To screen a vast library of potential in silico “hit” candidates, an ultrahigh throughput screening technology like fluorescence-activated droplet sorting (FADS) will be important for accelerating various steps such as: (i) generating ground truths and testing large datasets of antibody sequences, structures, and properties to train computational models and algorithms; (ii) making predictions and finding “hit” antibody candidates by improving their antigen targeting (binding affinity, epitope mapping, and target specificity) and functional properties (immunogenicity, solubility, and pharmacokinetics). Once potential candidates are identified through AI-based generative approaches and HTS (e.g., via FADS and FACS) traditional methods [10,21,22,23] become essential for further refinement. Traditional techniques offer an established framework for validation, ensuring that antibody candidates meet clinical and regulatory standards before advancing to later stages of therapeutic development. They enable detailed characterization and optimization of antibodies, improving binding affinity, specificity, stability, and other functional properties. Overall, while modern technologies expedite initial discovery, traditional methods provide the established roadmap to develop and deploy therapeutic antibodies successfully.
As the challenges of traditional sorting methods like FACS become more evident in high-throughput applications, new technologies such as FADS offer valuable opportunities for improvement. While FACS can sort at speeds of tens of kiloHertz, sorting cells at high rates or pressures in a flow cytometer can lead to cell death due to shear stress as the cells are forced through narrow nozzles [68,128]. There are several advantages of using FADS over FACS. For instance, (i) cells are more protected from colliding with each other and narrow nozzle constrictions in microfluidic droplets compared to bulk processing. Microfluidic droplets provide a physical barrier, shielding cells from external stresses like shear forces, turbulence, and contamination. (ii) In bulk processing, the secreted molecules are greatly diluted. However, microfluidic droplets restrict the diffusion of antibodies by encapsulating immune cells in small droplets and enhancing the SNR due to the containment of secreted molecules in these droplets.
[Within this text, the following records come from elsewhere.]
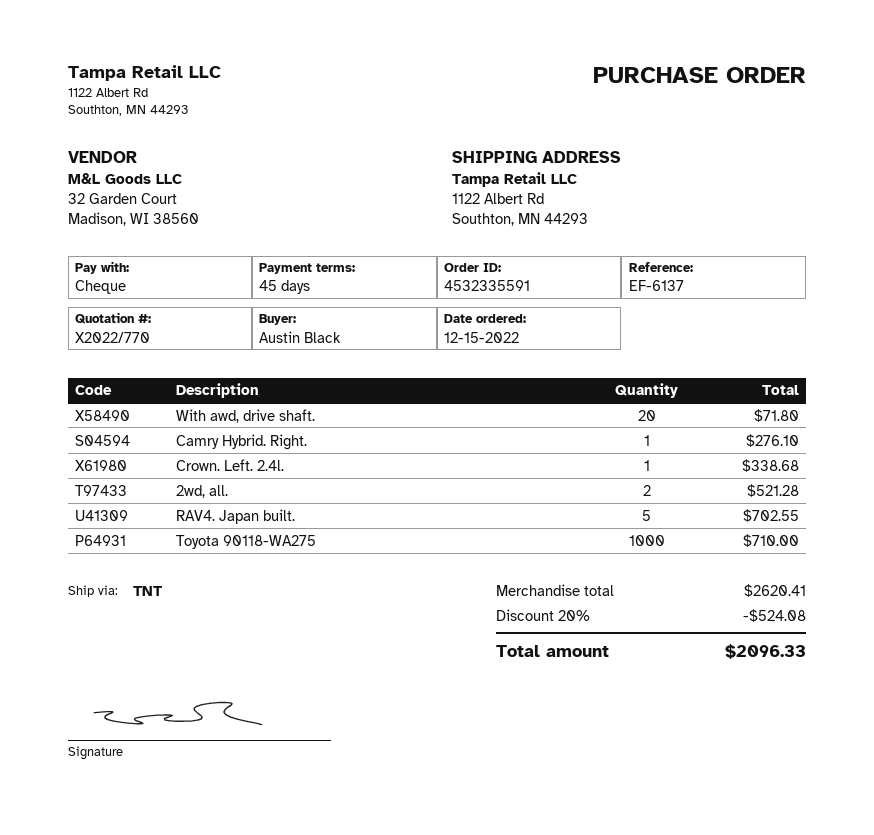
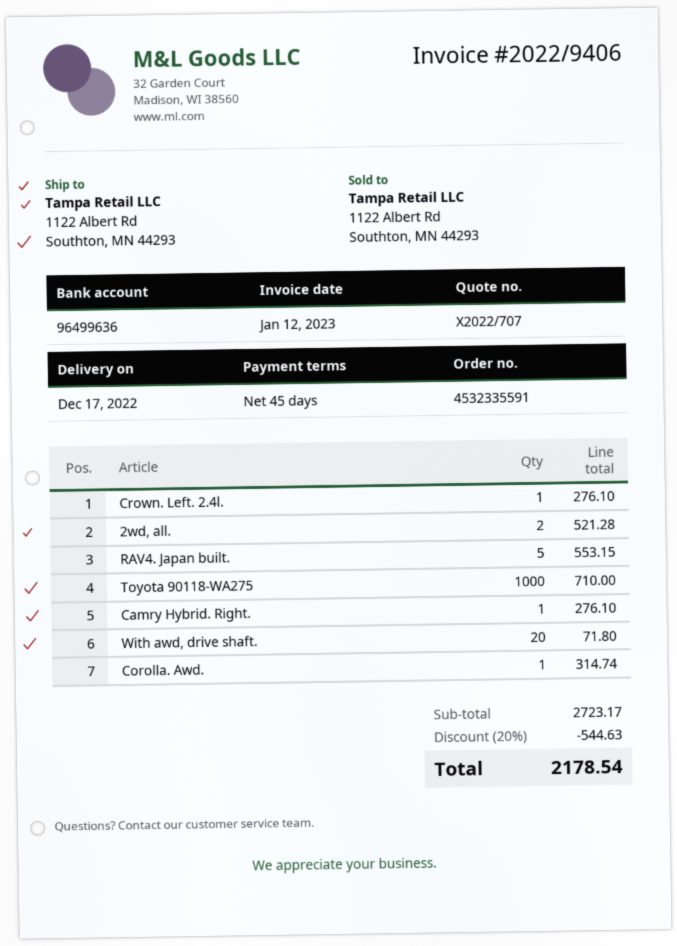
quote number: X2022/770 -> X2022/707
Crown. Left. 2.4l.: 1 for 338.68 -> 1 for 276.10
RAV4. Japan built.: 5 for 702.55 -> 5 for 553.15
Corolla. Awd.: none -> 1 for 314.74
subtotal: 2620.41 -> 2723.17
discount: 20% = 524.08 -> 20% = 544.63
total: 2096.33 -> 2178.54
In other words, the droplets act as confined compartments, preventing the diffusion of secreted cytokines to neighboring cells. (iii) This confinement also reduces the cross-contamination between secreting and non-secreting cells, which can lead to false-positive and false-negative results in cytokine capture assays [77] performed in bulk. (iv) While FACS has been used with double emulsions [129,130], it may not be appropriate for all applications since double emulsions are generally less stable than single emulsions and, in addition, tend to be more permeable to small molecules, which can leach out of the droplets over time [68]. Moreover, no reported publications have yet shown that on-chip operations, such as pico-injection, electrocoalescence, droplet merging, etc., can be performed using double emulsions. Hence, the scope of automation is limited with double emulsions.
While current commercial platforms have demonstrated impressive throughput and flexibility, persistent challenges remain regarding droplet integrity over extended assay times, device reliability during continuous operation, and reagent compatibility for long-term or multiplexed workflows. Ensuring that droplets maintain their compartmentalization and signal fidelity is essential for reproducible high-throughput screening, especially as workflows scale to millions of assays per run. Additionally, robust automation, seamless integration with upstream sample preparation and downstream data analysis, and the ability to maintain consistent performance across large batches or prolonged campaigns are necessary for industrial adoption. These aspects are not always fully addressed in commercial overviews, which often focus on present capabilities rather than unresolved technical hurdles. Addressing these issues will require continued innovation in microfluidic engineering to realize the full potential of FADS as a cornerstone technology for next-generation antibody discovery and development.
As the complete design and construction details of microfluidics workstations for setting up FADS systems have been provided [101], the number of FADS users is expected to increase globally in the antibody discovery industry and educational institutes. This increased user base underscores the urgent need to overcome the challenges previously mentioned. High-throughput microfluidics allows for manipulating and analyzing thousands to millions of individual cells or molecules in parallel, facilitating comprehensive exploration of vast libraries of potential targets. This capability can significantly expand the “target space” by enabling researchers to investigate a wider array of biological targets, such as proteins, genes, or chemical compounds, more efficiently and in greater detail than traditional methods. FADS, capable of screening and sorting millions of single-cell-encapsulating droplets per hour, enables the rapid screening of large antibody libraries, significantly accelerating the discovery process. The FADS community continues to experience steady growth. As AI-based approaches continue to advance, their synergy with high-throughput screening (HTS), including fluorescence-activated droplet sorting (FADS), alongside traditional validation frameworks, is poised to revolutionize antibody discovery and therapeutic development, paving the way for more efficient and precise medical interventions in the future.

Author Contributions

D.D., J.S.M., J.H.M., J.G. and D.B. contributed equally to conceptualization and methodology. Validation and formal analysis were performed by J.G. and D.B. Writing—original draft preparation was done by D.D. Supervision was provided by J.S.M. and D.B. All authors have read and agreed to the published version of the manuscript.

Funding

This research received no external funding.

Conflicts of Interest

All authors D.D., J.S.M., J.H.M., J.G. and D.B. are full-time employees of Ampersand Biomedicines, Inc., 135 William T. Morrissey Blvd., Boston, MA 02125, USA. Ampersand Biomedicines is a private biotechnology company focused on developing targeted therapeutics. For more information, please visit http://www.ampersand.bio/ and LinkedIn.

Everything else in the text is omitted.